Writing News: As many know, I have been writing my second book on Raising Children UnFundamentalist. My big news in this publishing journey is that I have signed a literary agent who will represent me to publishers who may be interested in this book.
I’ll be honest with you. I don’t know much of what the heck I’m doing with publishing. I have been on the receiving end of a lot of conflicting advice, so I am stumbling my way through this. A while back I gave myself two goals in my writing career 1) to write true and beautiful things and 2) to connect meaningfully with readers. I am hopeful my agent and future publisher would support me in those goals–they keep me grounded in doing the work.
My Facebook Group on RCU has grown to almost 600 members. These people are strong and tender at the same time. I love them. If you want to join the conversation, it is a closed group but come knock at our door.
As you can see, my current project is dictating my activity online, so you’ll excuse me if Life Changers this week is heavy on RCU matters.

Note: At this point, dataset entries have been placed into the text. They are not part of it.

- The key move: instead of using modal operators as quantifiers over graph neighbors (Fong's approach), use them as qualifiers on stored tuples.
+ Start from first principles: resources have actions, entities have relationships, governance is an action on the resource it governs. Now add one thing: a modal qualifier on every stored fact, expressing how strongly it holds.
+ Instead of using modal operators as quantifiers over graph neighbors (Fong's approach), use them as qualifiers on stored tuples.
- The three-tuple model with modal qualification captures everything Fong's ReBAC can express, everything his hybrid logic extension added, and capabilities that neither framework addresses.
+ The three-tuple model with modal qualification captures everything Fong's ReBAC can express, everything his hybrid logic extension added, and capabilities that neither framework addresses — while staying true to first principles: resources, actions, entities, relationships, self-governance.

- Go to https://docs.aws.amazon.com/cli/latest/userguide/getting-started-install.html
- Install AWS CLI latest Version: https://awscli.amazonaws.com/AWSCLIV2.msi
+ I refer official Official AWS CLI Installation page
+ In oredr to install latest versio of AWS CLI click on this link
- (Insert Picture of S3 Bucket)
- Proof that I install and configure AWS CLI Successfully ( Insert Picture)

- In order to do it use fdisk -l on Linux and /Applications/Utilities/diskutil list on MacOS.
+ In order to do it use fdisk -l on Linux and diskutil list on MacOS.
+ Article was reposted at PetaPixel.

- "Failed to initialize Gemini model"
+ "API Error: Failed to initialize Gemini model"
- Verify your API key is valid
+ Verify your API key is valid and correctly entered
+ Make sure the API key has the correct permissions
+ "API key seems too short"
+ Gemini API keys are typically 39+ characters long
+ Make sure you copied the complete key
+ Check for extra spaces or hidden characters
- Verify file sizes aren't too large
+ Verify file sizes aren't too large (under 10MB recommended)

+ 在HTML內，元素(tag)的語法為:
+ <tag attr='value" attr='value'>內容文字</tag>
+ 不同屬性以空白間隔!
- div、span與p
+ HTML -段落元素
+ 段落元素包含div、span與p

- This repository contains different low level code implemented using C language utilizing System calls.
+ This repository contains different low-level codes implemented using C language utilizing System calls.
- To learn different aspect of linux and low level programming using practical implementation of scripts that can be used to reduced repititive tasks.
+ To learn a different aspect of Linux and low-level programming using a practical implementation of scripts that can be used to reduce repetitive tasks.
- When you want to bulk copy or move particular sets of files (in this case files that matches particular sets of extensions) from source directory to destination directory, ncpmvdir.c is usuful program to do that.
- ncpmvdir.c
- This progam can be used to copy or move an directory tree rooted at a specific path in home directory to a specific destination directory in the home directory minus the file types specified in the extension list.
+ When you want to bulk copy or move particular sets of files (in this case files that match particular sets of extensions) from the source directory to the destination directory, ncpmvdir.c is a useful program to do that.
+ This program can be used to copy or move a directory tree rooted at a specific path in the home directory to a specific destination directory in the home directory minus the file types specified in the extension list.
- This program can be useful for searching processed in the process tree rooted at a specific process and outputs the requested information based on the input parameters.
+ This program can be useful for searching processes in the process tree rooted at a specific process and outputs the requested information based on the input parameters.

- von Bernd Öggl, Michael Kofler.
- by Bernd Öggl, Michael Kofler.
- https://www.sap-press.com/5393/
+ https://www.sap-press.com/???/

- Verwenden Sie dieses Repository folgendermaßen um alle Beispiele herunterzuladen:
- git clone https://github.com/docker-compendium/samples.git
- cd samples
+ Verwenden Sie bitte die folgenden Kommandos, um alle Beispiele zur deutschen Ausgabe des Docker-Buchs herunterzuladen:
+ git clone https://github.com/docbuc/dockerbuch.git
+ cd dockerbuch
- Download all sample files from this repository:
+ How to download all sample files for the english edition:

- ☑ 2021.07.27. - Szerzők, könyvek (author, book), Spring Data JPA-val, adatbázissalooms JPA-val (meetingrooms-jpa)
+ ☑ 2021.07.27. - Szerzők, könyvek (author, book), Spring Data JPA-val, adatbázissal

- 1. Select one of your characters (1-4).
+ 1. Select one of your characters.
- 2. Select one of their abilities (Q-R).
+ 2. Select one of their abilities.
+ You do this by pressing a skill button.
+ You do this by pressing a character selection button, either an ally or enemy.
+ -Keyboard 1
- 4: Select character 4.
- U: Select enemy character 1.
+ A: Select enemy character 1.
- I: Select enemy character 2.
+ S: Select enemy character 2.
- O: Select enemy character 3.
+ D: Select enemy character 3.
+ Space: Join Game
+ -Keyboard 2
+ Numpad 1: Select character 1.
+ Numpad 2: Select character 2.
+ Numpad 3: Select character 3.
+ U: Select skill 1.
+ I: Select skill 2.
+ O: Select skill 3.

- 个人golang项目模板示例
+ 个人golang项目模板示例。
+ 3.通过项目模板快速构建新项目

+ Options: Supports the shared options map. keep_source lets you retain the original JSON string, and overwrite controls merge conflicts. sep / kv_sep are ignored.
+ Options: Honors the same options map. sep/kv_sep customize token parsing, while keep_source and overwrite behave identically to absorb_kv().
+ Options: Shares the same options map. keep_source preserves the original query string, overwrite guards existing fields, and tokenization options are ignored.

It is important to me.
Much of the recent growth on the RCU group is because of Benjamin L. Corey’s article, 10 Tips to Raising Christian Kids after Fundamentalism. It’s a fantastic and helpful piece, thank you Ben.
To develop empathy for others– especially those we consider outsiders– is to draw our children closer to the realization that we are all beautiful image bearers of a Living God.
I think the reason there is such a void in progressive Christian parenting literature is because progressives like talking about ideas, structural problems, and debate theology. There is also a subtle misogyny in progressive Christian spaces that silences a women’s voice. Despite a slow reversal of traditional gender roles, the majority of child caretakers are still women. Mothers who are too sleep deprived to think deep thinks about theology, but crave spiritual meaning in their mundane routines. I love Sarah Bessey for drawing those two worlds close, and how she infuses thoughtful reflection with the realities of motherhood: The Nightwatch
I am tired. I would be glad if she would sleep. If heaven is an actual place, I hope that it’s a dark quiet room with a big king bed and I hope no one bothers me for the first millennium while I sleep off motherhood.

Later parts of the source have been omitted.